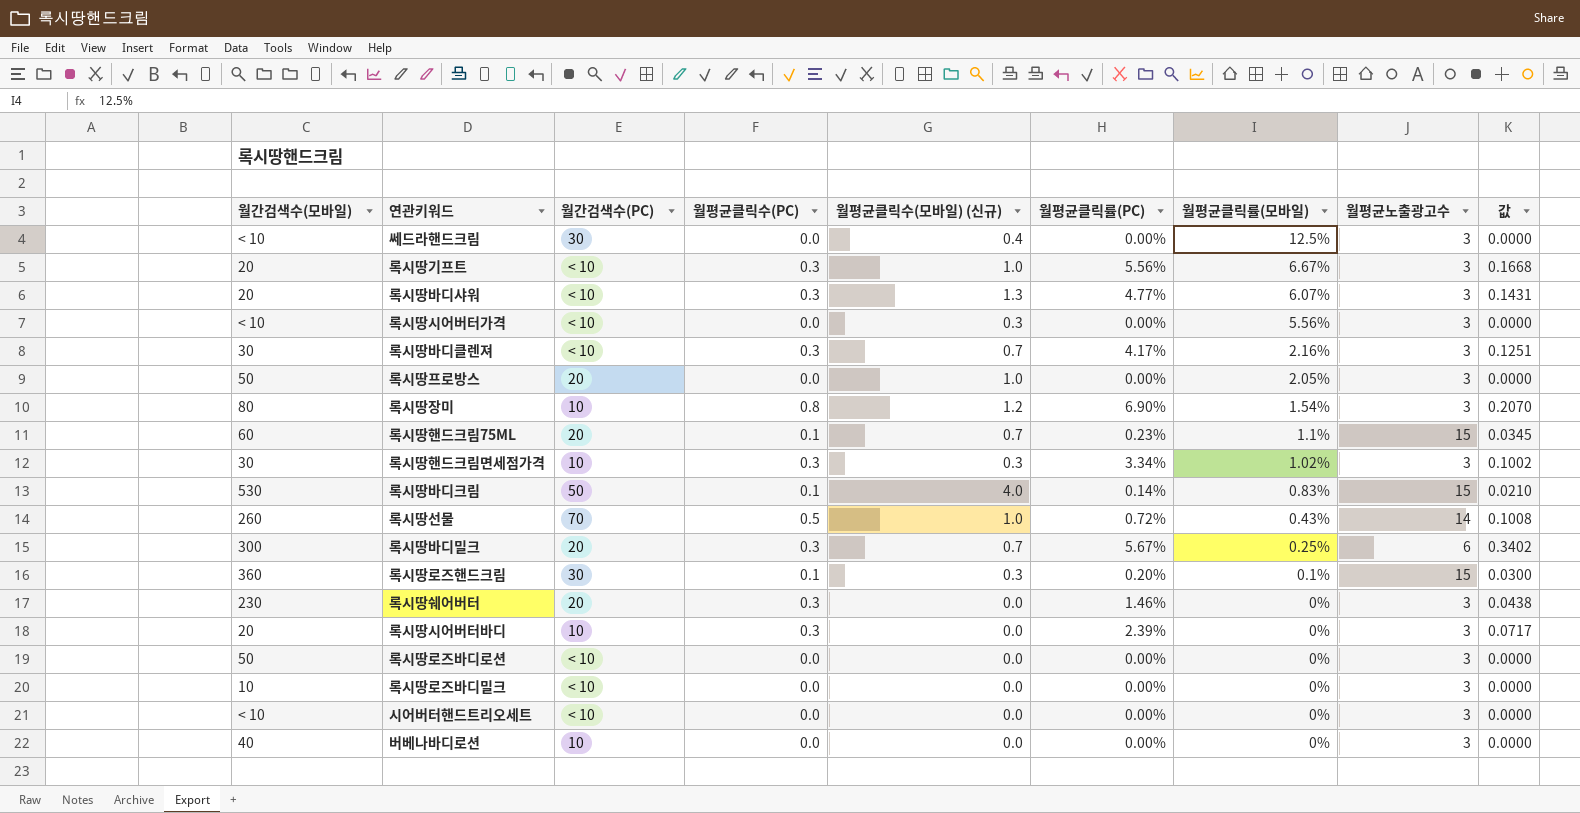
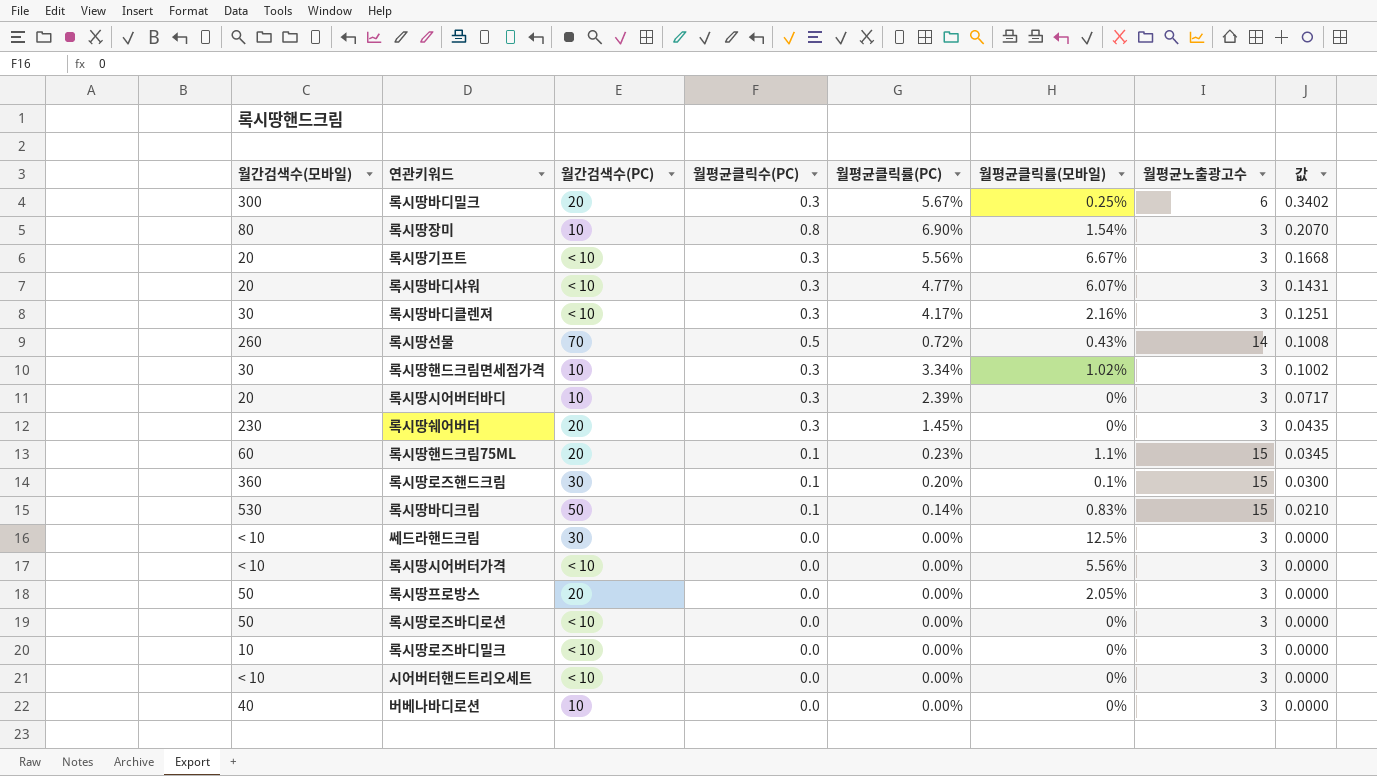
row order: 월평균클릭률(모바일) descending -> 값 descending
column 월평균클릭수(모바일) (신규) | position: 5 -> none
록시땅쉐어버터 | 월평균클릭률(PC): 1.46% -> 1.45%
록시땅쉐어버터 | 값: 0.0438 -> 0.0435

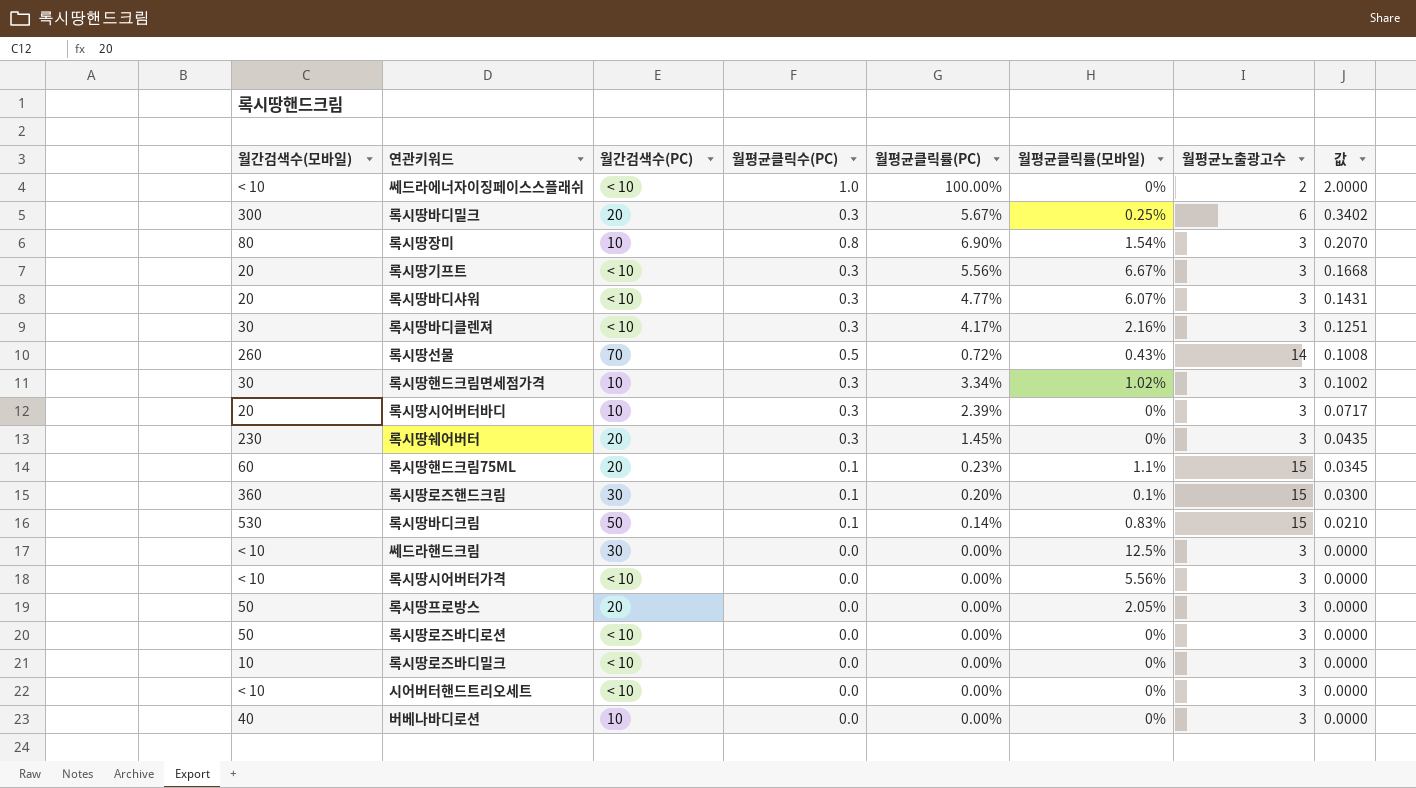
row 쎄드라에너자이징페이스스플래쉬: none -> < 10 | < 10 | 1.0 | 100.00% | 0% | 2 | 2.0000

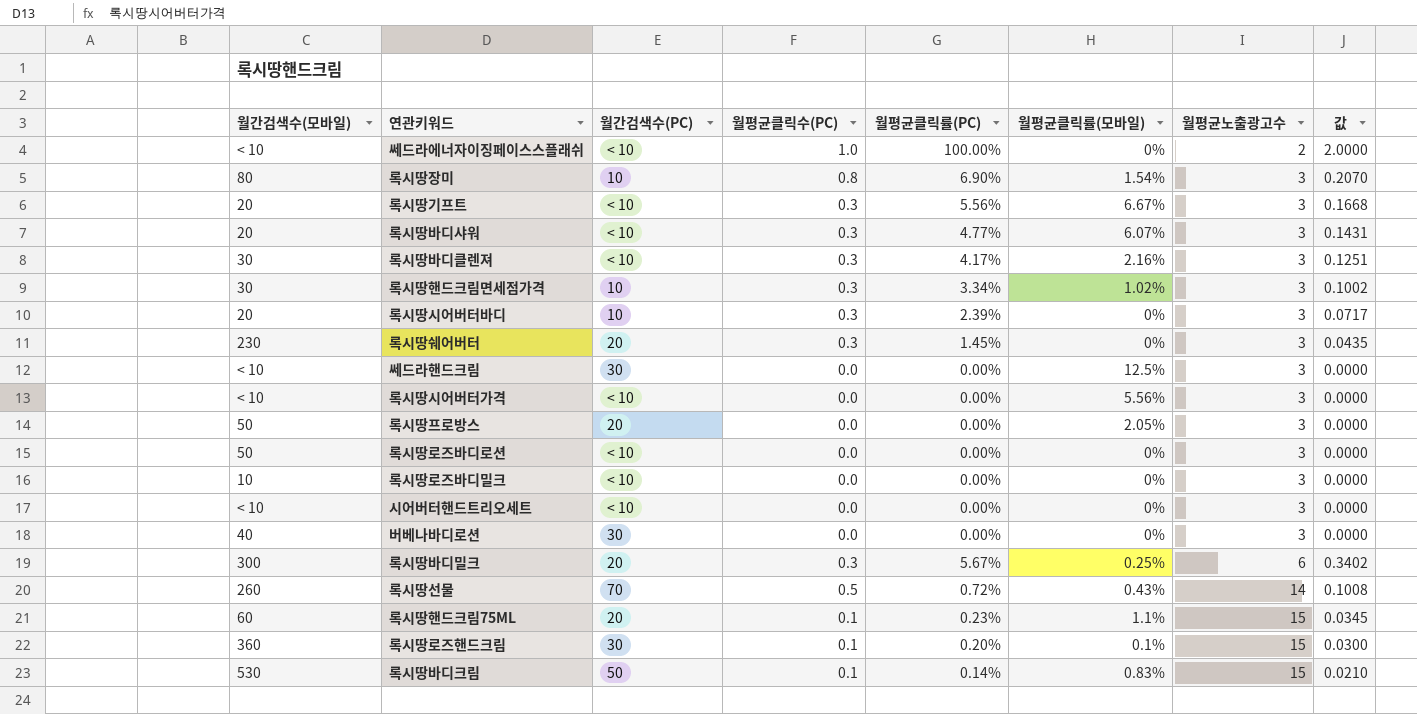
row order: 값 descending -> 월평균노출광고수 ascending
버베나바디로션 | 월간검색수(PC): 10 -> 30

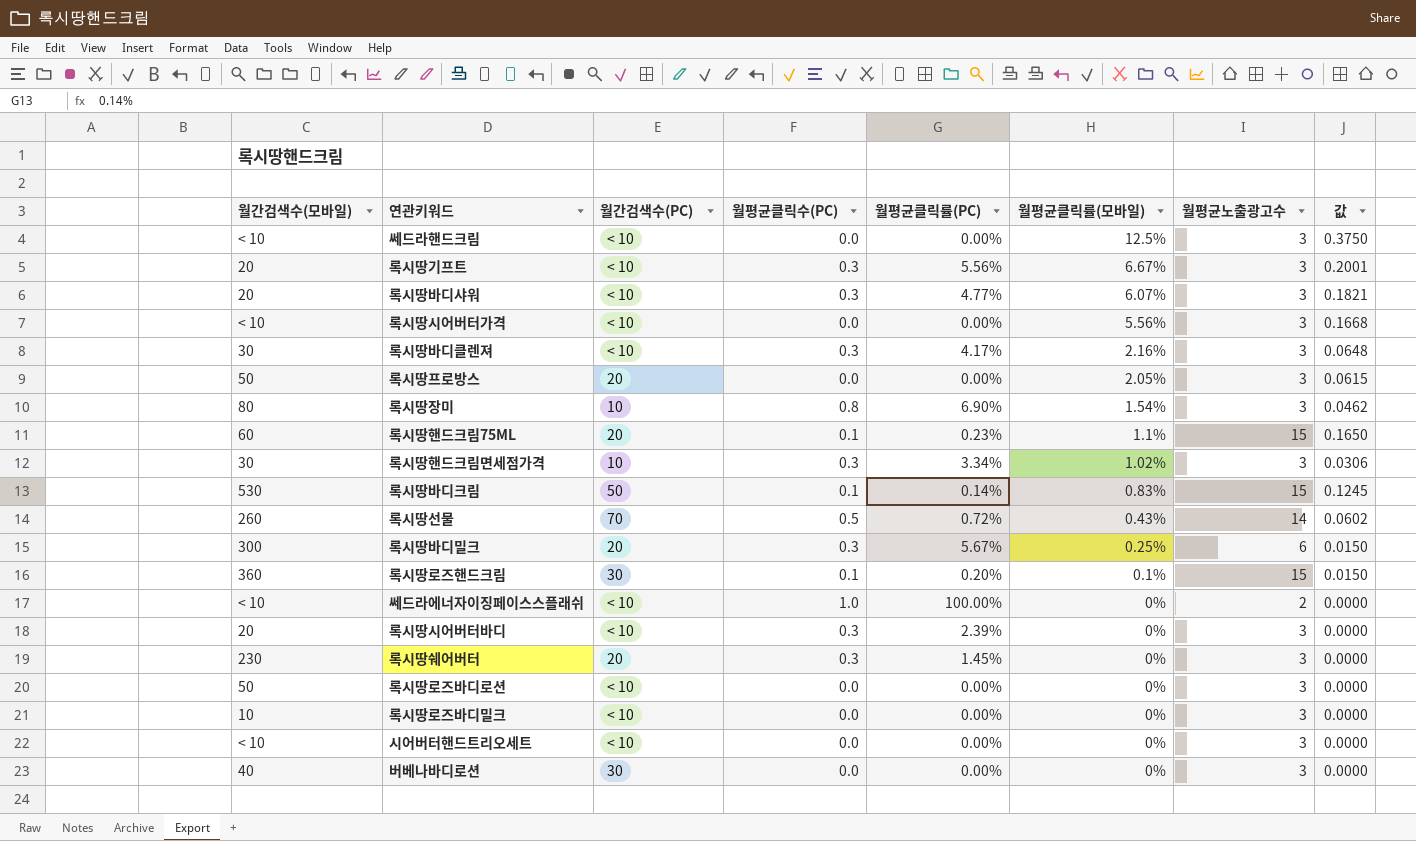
row order: 월평균노출광고수 ascending -> 월평균클릭률(모바일) descending
column 값 | formula: [월평균클릭률(PC)] * [월평균노출광고수] -> [월평균클릭률(모바일)] * [월평균노출광고수]
쎄드라핸드크림 | 월간검색수(PC): 30 -> < 10
록시땅시어버터바디 | 월간검색수(PC): 10 -> < 10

---

* _About this exercise_: The reply should consist of one number: how many lines of the material contain the word "월평균노출광고수".

* _Answer area_: 3